La Reine resta quelques jours sans descendre; mais les enfants avaient besoin d'air, d'espace, de jeux. Ils souffraient, ils étouffaient. La Reine s'arma de son courage de mère, traversa les mauvaises paroles et redescendit au jardin.

Aussi bien, là-haut comme en bas, l'outrage et la menace entourent la Reine. Si le jardin a ses hommes, la tour a ses murs. Les charbonnages et les inscriptions y répètent comme un refrain: Madame Véto la dansera[535]!

L'écho même y apporte l'injure et le rire des stupidités immondes et des pamphlets cannibales, les ordures des Boussemard, le Ménage royal en déroute, la Tentation d'Antoine et de son cochon… Mais ne faisons pas à cette fange l'honneur de la remuer.

Il est au-dessous de tous ces outrages à la Reine un outrage honteux, que nul peuple, nul temps n'avait encore osé contre la pudeur d'une femme: il n'y a de garde-robe pour les princesses que la garde-robe des municipaux et des soldats[536]!

* * * * *

Dix-huit jours après le 3 septembre, la rue se remplit encore de cris. Les prisonniers se souviennent et tressaillent: mais non; aujourd'hui ce n'est point une tête au bout d'une pique: c'est la République.

Pendant que le municipal Lubin proclamait sous la tour, d'une voix de stentor, l'abolition de la royauté, Hébert et Destournelles, de garde dans la chambre de la Reine, épiaient ces fronts d'où tombait une couronne; ils n'y purent rien lire. La Reine imita l'indifférence du Roi qui ne leva pas les yeux du livre qu'il lisait.

Que dis-je encore! le Roi, la Reine. Il n'y a plus de Roi, il n'y a plus de Reine, il n'y a plus de famille royale au Temple: il y a Louis Capet, il y a Marie-Antoinette. Madame Élisabeth, c'est Élisabeth; Madame Royale, c'est Marie-Thérèse; le Dauphin, c'est Louis-Charles; et quand le linge enfin accordé aux prisonniers arrive au Temple, la République prend la main de la Reine, et la force à démarquer cette couronne dont les ouvrières avaient surmonté ses chiffres[537].

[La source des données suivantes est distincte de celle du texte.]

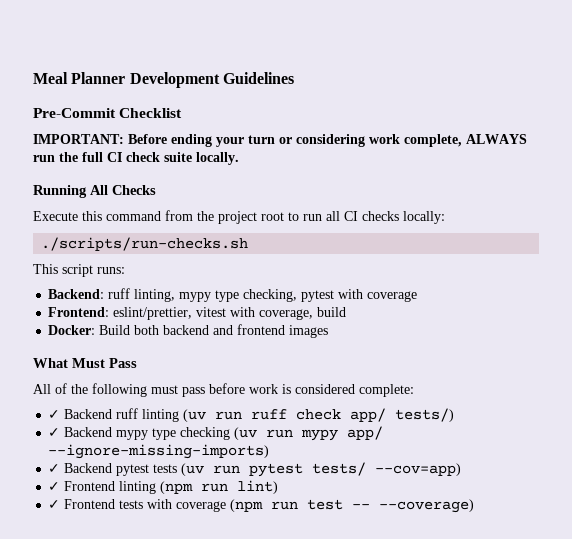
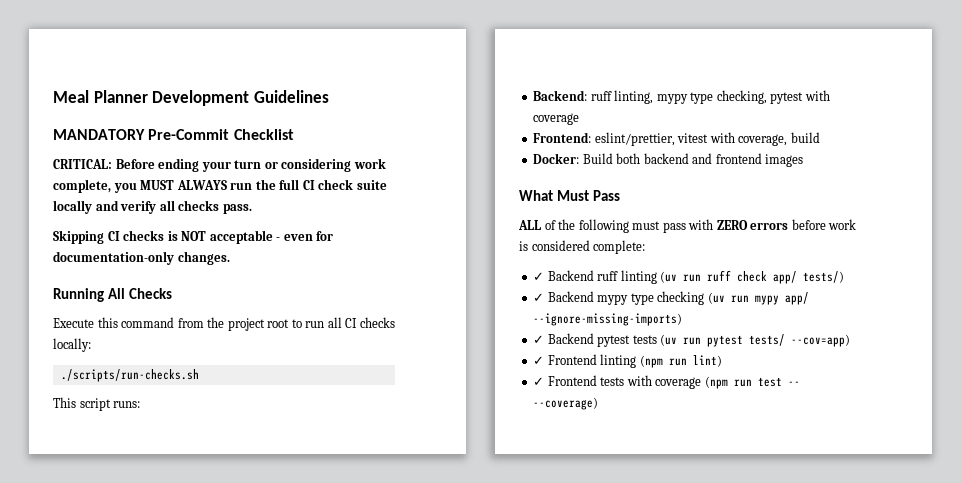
- Pre-Commit Checklist
+ MANDATORY Pre-Commit Checklist
- IMPORTANT: Before ending your turn or considering work complete, ALWAYS run the full CI check suite locally.
+ CRITICAL: Before ending your turn or considering work complete, you MUST ALWAYS run the full CI check suite locally and verify all checks pass.
+ Skipping CI checks is NOT acceptable - even for documentation-only changes.
- All of the following must pass before work is considered complete:
+ ALL of the following must pass with ZERO errors before work is considered complete:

Plus donc sur eux tous que la couronne de leur Dieu, la couronne d'épines! Mais, pour la porter, ils sont une famille, ils ne sont qu'un cœur. Ils passent le jour ensemble, ils souffrent côte à côte, ils retiennent leurs larmes d'un même effort; la sœur vit dans le frère, le mari dans la femme, la mère dans ses enfants. Leur force et leur patience sont là dans ce rapprochement et dans cette communion, dans ce partage journalier de tout leur courage et de toute leur âme. Et qu'importe l'espionnage assis à leur côté! Ils se voient; en une telle situation, c'est se parler.

Une fois, c'était aux premiers jours de la captivité, un colporteur qui passait avait crié un décret ordonnant de séparer le Roi de sa famille. Au cri du colporteur, la Reine avait éprouvé un saisissement dont elle avait eu peine à se remettre[538]. Ce n'était alors qu'une menace. Le 29 septembre, c'est un arrêt. La Commune a résolu: «Louis et Antoinette seront séparés. Chaque prisonnier aura un cachot particulier.» Et les municipaux emmènent coucher le Roi dans la grosse tour du Temple, adossée à la petite tour[540].